‘Tis the Christmas season, which means that it’s time for atheists to lecture other atheists on how we should be softer on religion. One might call it “The War on Atheism.” The sad thing is that both sides in this fracas are atheists, with one telling the other that They’re Doing it Rong.
Over at the Guardian, columnist Suzanne Moore joins the trend with her piece “Why non-believers need rituals too” (subtitle: “To move many away from religion, atheism has to weave itself into the social fabric and shed its image of dour grumpiness”). The article was apparently written for New Humanist and then republished.
Needless to say, Moore is an atheist. And she makes the remarkably obtuse claim that atheists must adopt religious-like rituals to shed our public image as joyless automatons.
One of the problems I have with the New Atheism is that it fixates on ethics, ignoring aesthetics at its peril.

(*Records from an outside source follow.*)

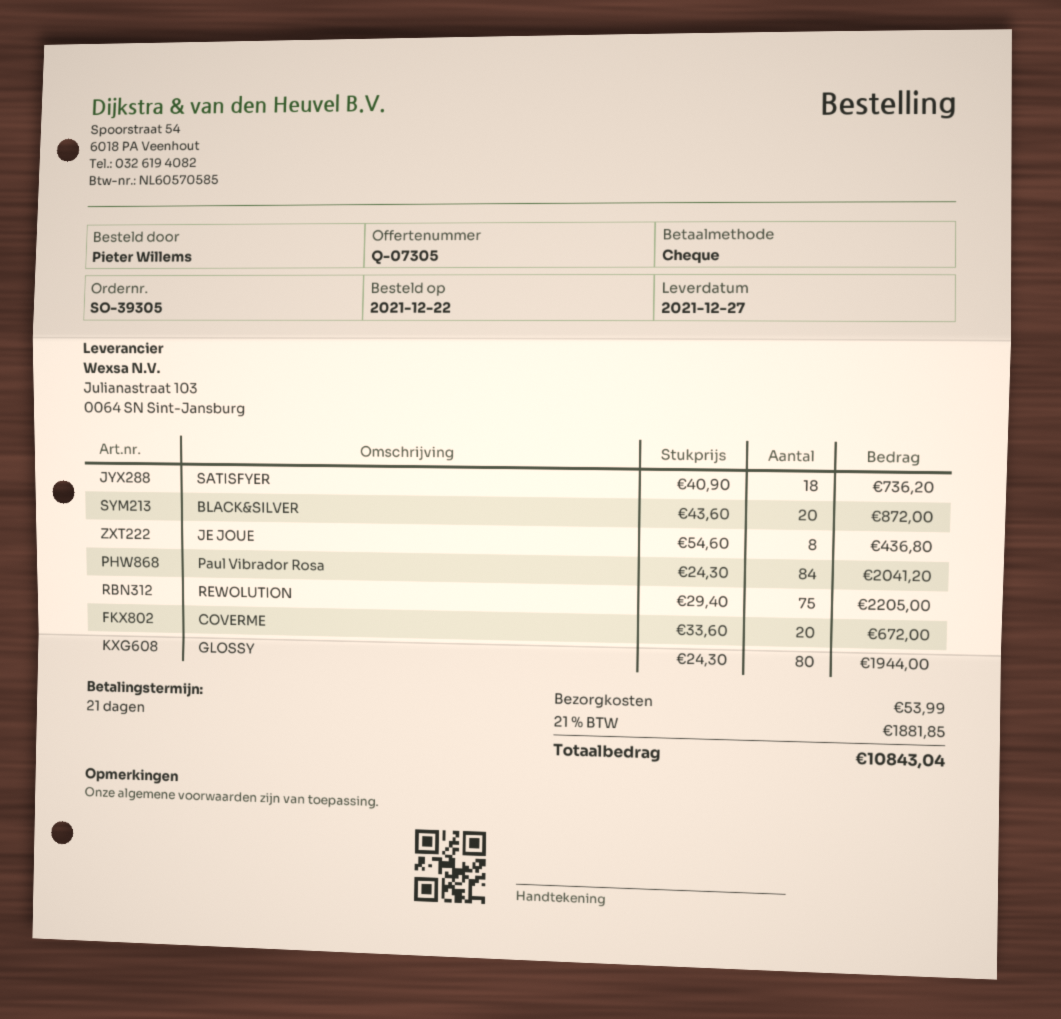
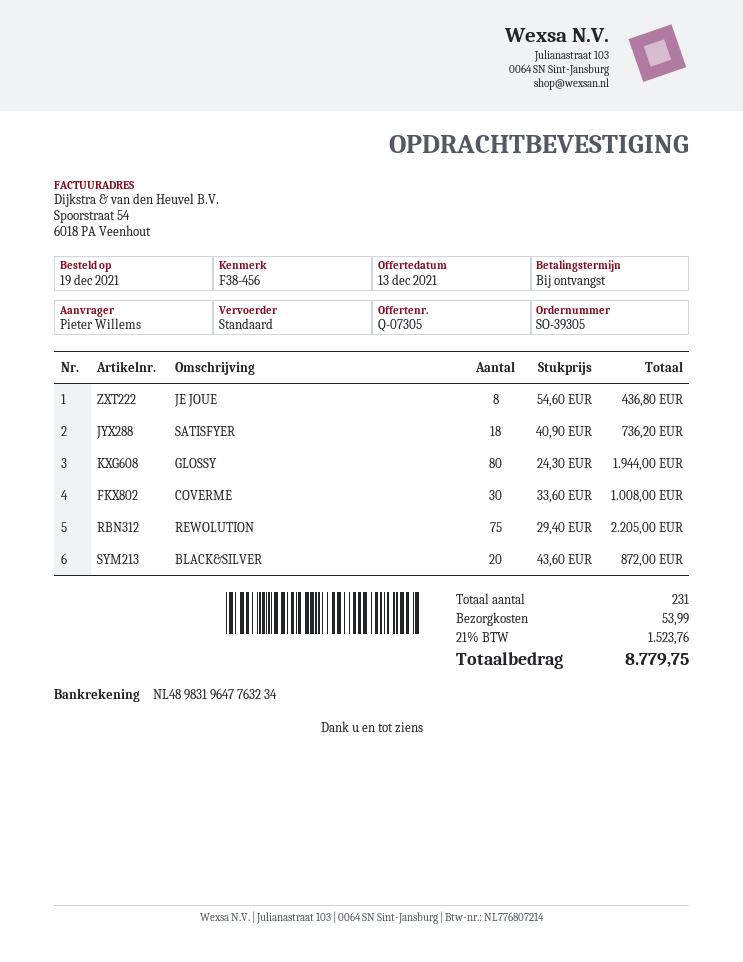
order date: 2021-12-22 -> 2021-12-19
payment terms: 21 days -> on receipt
Paul Vibrador Rosa: 84 x 24.30 = 2041.20 -> none
COVERME: 20 x 33.60 = 672.00 -> 30 x 33.60 = 1008.00
tax: 21% = 1881.85 -> 21% = 1523.76
total: 10843.04 -> 8779.75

It tends also towards atomisation, relying on abstracts such as “civic law” to conjure a collective experience. But I love ritual, because it is through ritual that we remake and strengthen our social bonds.
. . . When it came to making a ceremony, I really did not want the austerity of some humanist events I have attended, where I feel the sensual world is rejected. This is what I mean about aesthetics. Do we cede them to the religious and just look like a bunch of Calvinists? I found myself turning to flowers, flames and incense. Is there anything more beautiful than the offerings made all over the world, of tiny flames and blossom on leaves floating on water?
How many of you have participated in humanistic funerals or weddings? I know from readers’ comments that they are many. The ceremonies I’ve attended include recitations, poems, songs, sundry celebration, and, of course, noms. So much for austerity!
I agree with Moore that ceremonies and formal celebrations are inherent in humanity, for they help us mark the big transitions in our lives: marriage, birth, death, and special birthdays (the latter are not really transitions, but arbitrary points in time). Atheists do all these things in a secular way. On my 60th birthday, there was a lovely party, with tons of food, friends, and good wine, and I was given a lovely a book containing letters and comments from absent friends. Those absentees included Sam Harris, Richard Dawkins, and Steve Pinker—atheists who supposedly ignore “aesthetics.” Some Calvinists!
What we don’t need are weekly supplications to a divine being. And I, personally, don’t need no stinking incense. Further, something within me quails at the trend toward weekly secular services, including songs and recitations of Darwin. Do we really need those? Do any readers participate in atheist churches and actually think they’re useful? I suspect most of us would avoid them like the plague. To each their own, but Moore doesn’t speak for me.
And in her drive to decry the so-called “coldness” of atheism, Moore compares us to—wait for it—the faithful (my emphasis):
Already, I am revealing a kind of neo-paganism that hardcore rationalist will find unacceptable. But they find most human things unacceptable. For me, not believing in God does not mean one has to forgo poetry, magic, the chaos of ritual, the remaking of shared bonds. I fear ultra-orthodox atheism has come to resemble a rigid and patriarchal faith itself.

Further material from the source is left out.